The Week In Numbers: Sneaky Penguin Cars, Bullets For 3-D Printed Guns, And The Birth Of A Planetary System
Plus a taste of crunchy crickets


Solar system comparison
450: Distance, in light years, star HL Tau is from Earth. HL Tau, also known as HL Tauri, was photographed in the first high-resolution image of a planetary system’s birth.
0.314: Caliber of bullets machinist Michael Crumling designed to be specially used in 3-D printed guns.

Crumling’s Printed Gun
891: People traced and monitored for Ebola symptoms for 21 days in Nigeria in order to halt the spread of the deadly disease in that country. Nigeria was declared Ebola-free (for now) on October 20.
54: Test flights Virgin Galactic SpaceShipTwo successfully completed before disaster struck on October 31. One pilot died and the other severely wounded when the spaceship disintegrated over the Mojave dessert during a test flight.

Flight Over The Mojave
250: Ballots needed to be counted per state to know whether or not an election was rigged.
$912 million: Cost of the world’s newest and most powerful particle accelerator set to start working on Long Island by the end of 2014.
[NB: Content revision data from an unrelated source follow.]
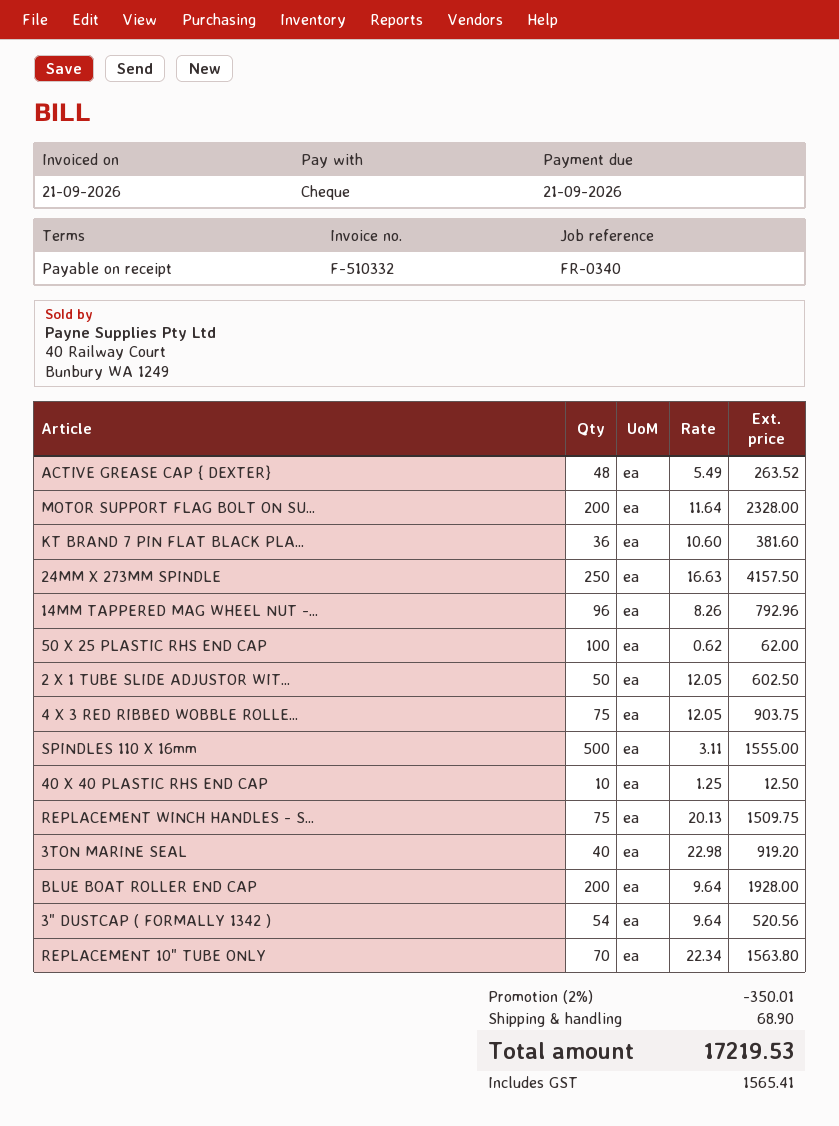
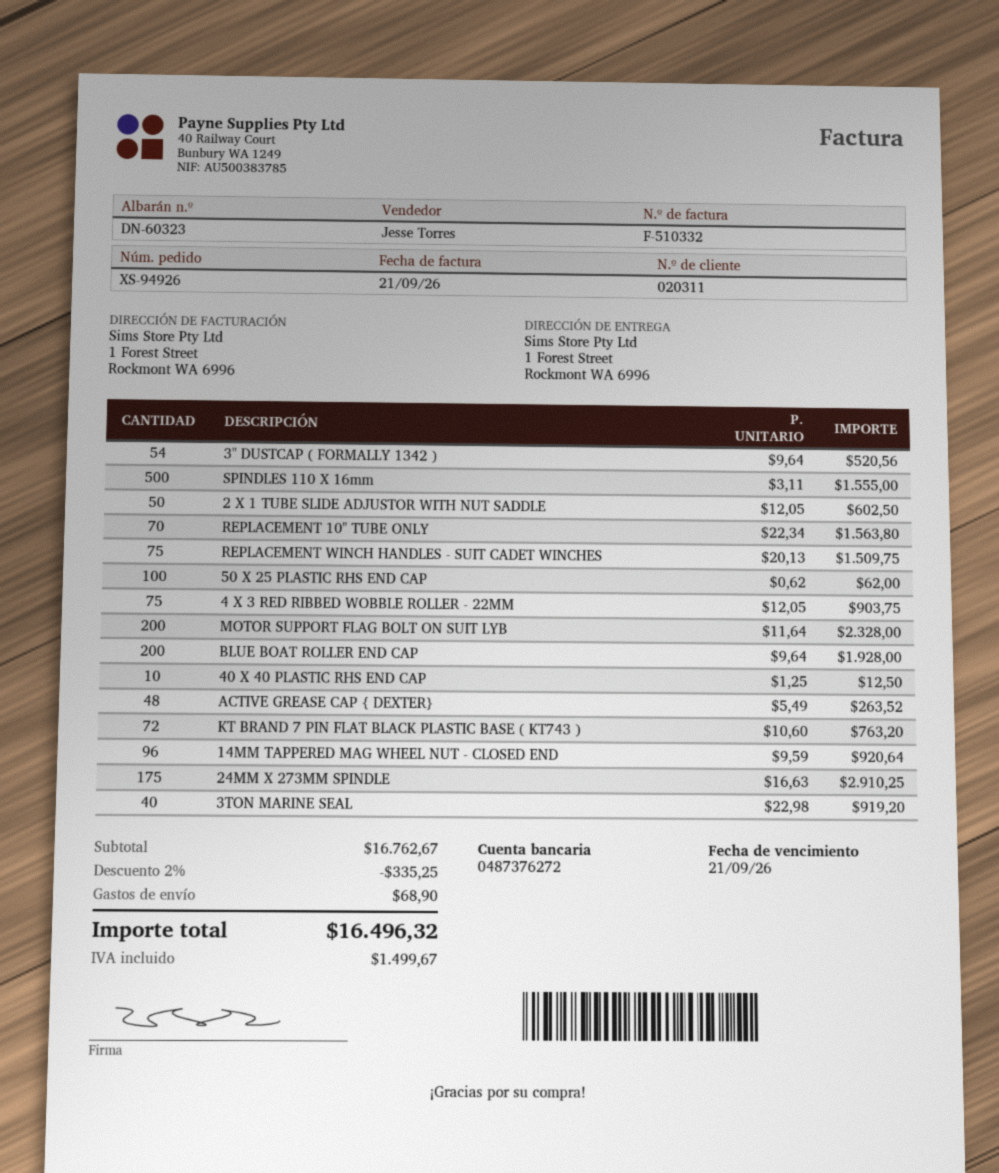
KT BRAND 7 PIN FLAT BLACK PLA...: 36 x 10.60 = 381.60 -> 72 x 10.60 = 763.20
24MM X 273MM SPINDLE: 250 x 16.63 = 4157.50 -> 175 x 16.63 = 2910.25
14MM TAPPERED MAG WHEEL NUT -...: 96 x 8.26 = 792.96 -> 96 x 9.59 = 920.64
discount: 2% = 350.01 -> 2% = 335.25
tax: 1565.41 -> 1499.67
total: 17219.53 -> 16496.32

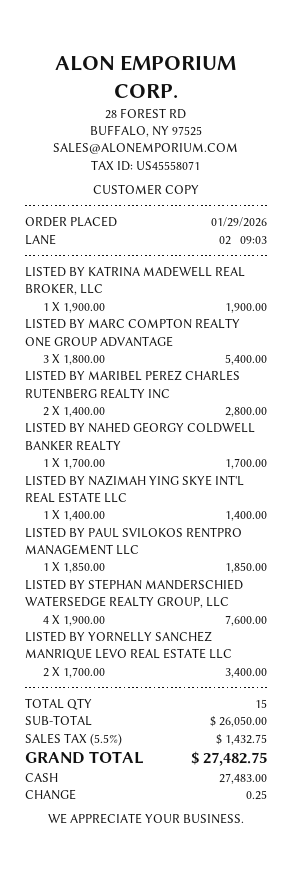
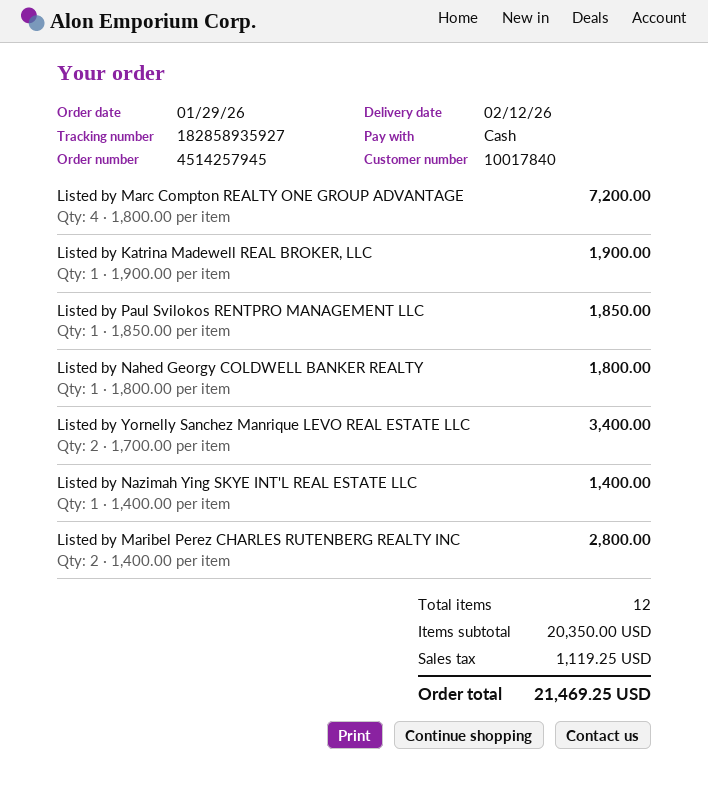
LISTED BY MARC COMPTON REALTY ONE GROUP ADVANTAGE: 3 x 1800.00 = 5400.00 -> 4 x 1800.00 = 7200.00
LISTED BY NAHED GEORGY COLDWELL BANKER REALTY: 1 x 1700.00 = 1700.00 -> 1 x 1800.00 = 1800.00
LISTED BY STEPHAN MANDERSCHIED WATERSEDGE REALTY GROUP, LLC: 4 x 1900.00 = 7600.00 -> none
total quantity: 15 -> 12
subtotal: 26050.00 -> 20350.00
tax: 1432.75 -> 1119.25
total: 27482.75 -> 21469.25

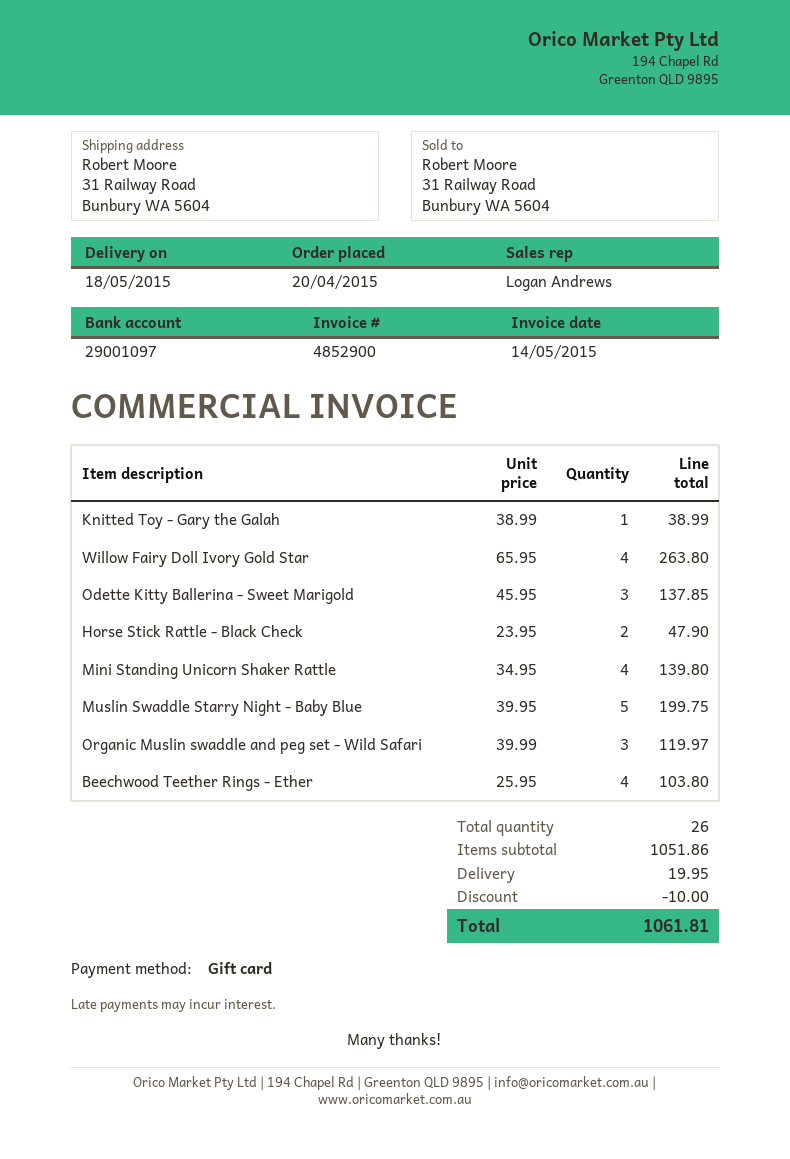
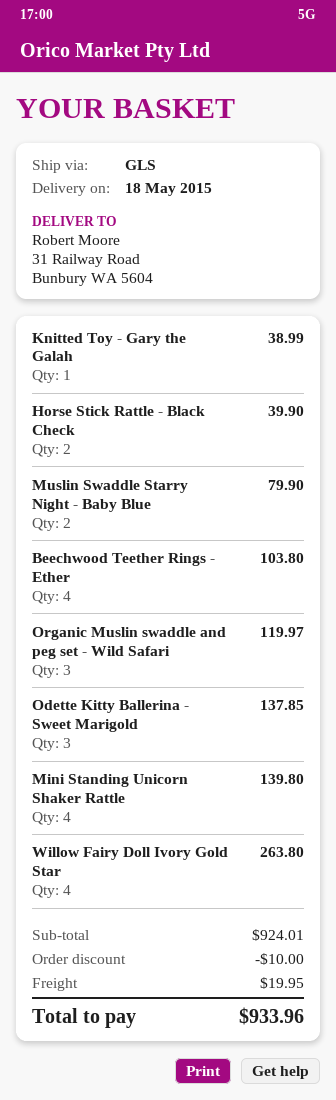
Horse Stick Rattle - Black Check: 2 for 47.90 -> 2 for 39.90
Muslin Swaddle Starry Night - Baby Blue: 5 for 199.75 -> 2 for 79.90
subtotal: 1051.86 -> 924.01
total: 1061.81 -> 933.96

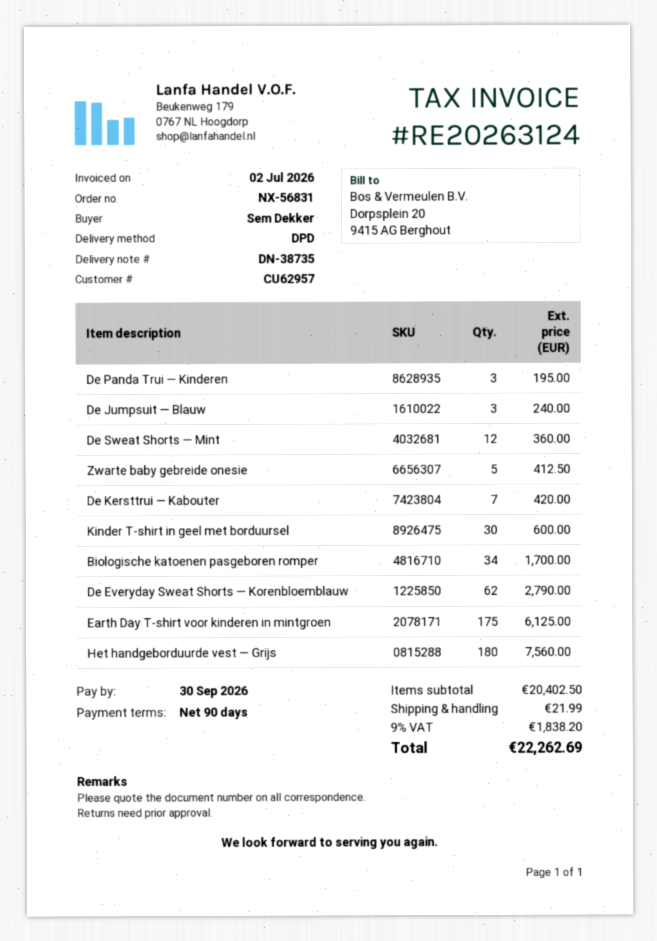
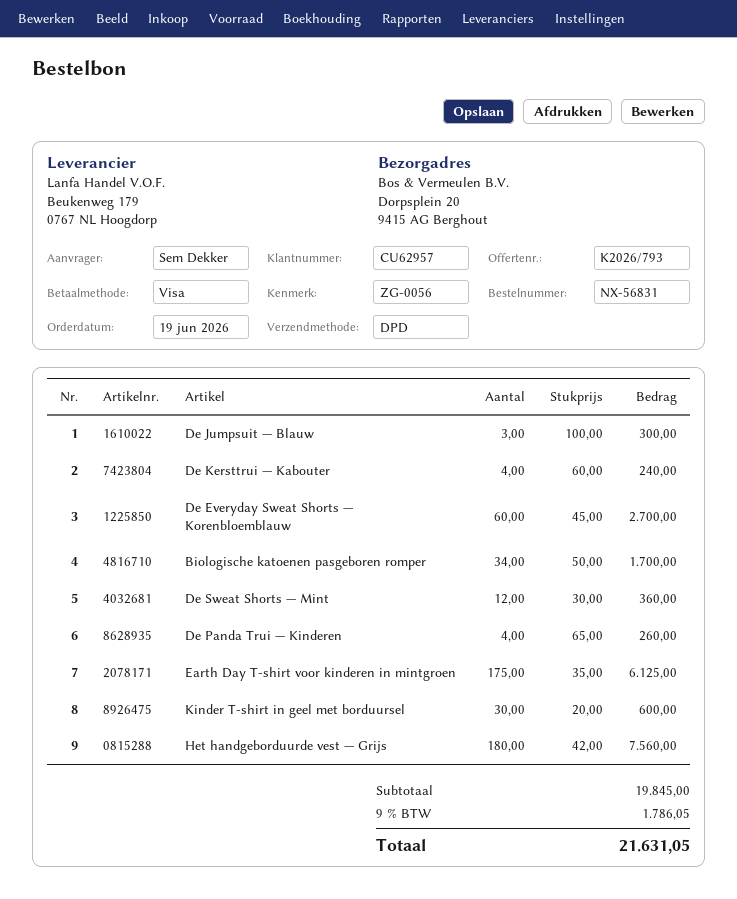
De Panda Trui — Kinderen: 3 for 195.00 -> 4 for 260.00
De Jumpsuit — Blauw: 3 for 240.00 -> 3 for 300.00
Zwarte baby gebreide onesie: 5 for 412.50 -> none
De Kersttrui — Kabouter: 7 for 420.00 -> 4 for 240.00
De Everyday Sweat Shorts — Korenbloemblauw: 62 for 2790.00 -> 60 for 2700.00
subtotal: 20402.50 -> 19845.00
shipping: 21.99 -> none
tax: 9% = 1838.20 -> 9% = 1786.05
total: 22262.69 -> 21631.05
Two Accelerators, Long Island, New York, July 2013
150: People who suggested the winning name of Agilkia for Rosetta’s comet landing site. It only seems fitting because Rosetta’s lander, Philae, and Agilkia are both named after Egyptian islands in the Nile River.

Hello, Agilkia
8: Vibrating motors built into a high-tech harness that allows for dogs and humans to communicate via computer. Dogs can be trained to correlate specific commands with unique combinations of vibrations.

Cyber Enhanced Working Dog
0.11: Inches the sea level in Boston is rising by each year, which puts the coastal city in a particularly precarious position with large storms like Hurricane Sandy. Boston is considering implementing a Venice-like canal system to deal with rising waters.
11: Daring Popular Science staffers who taste-tested cricket protein bars.

Crunchy, yet satisfying?
3: Penguins per second that a scientist-controlled penguin car can scan. The car disguised as a baby penguin was invented so scientists can infiltrate penguin colonies with minimal stress to the tagged animals when collecting information with a remote-controlled RFID reader.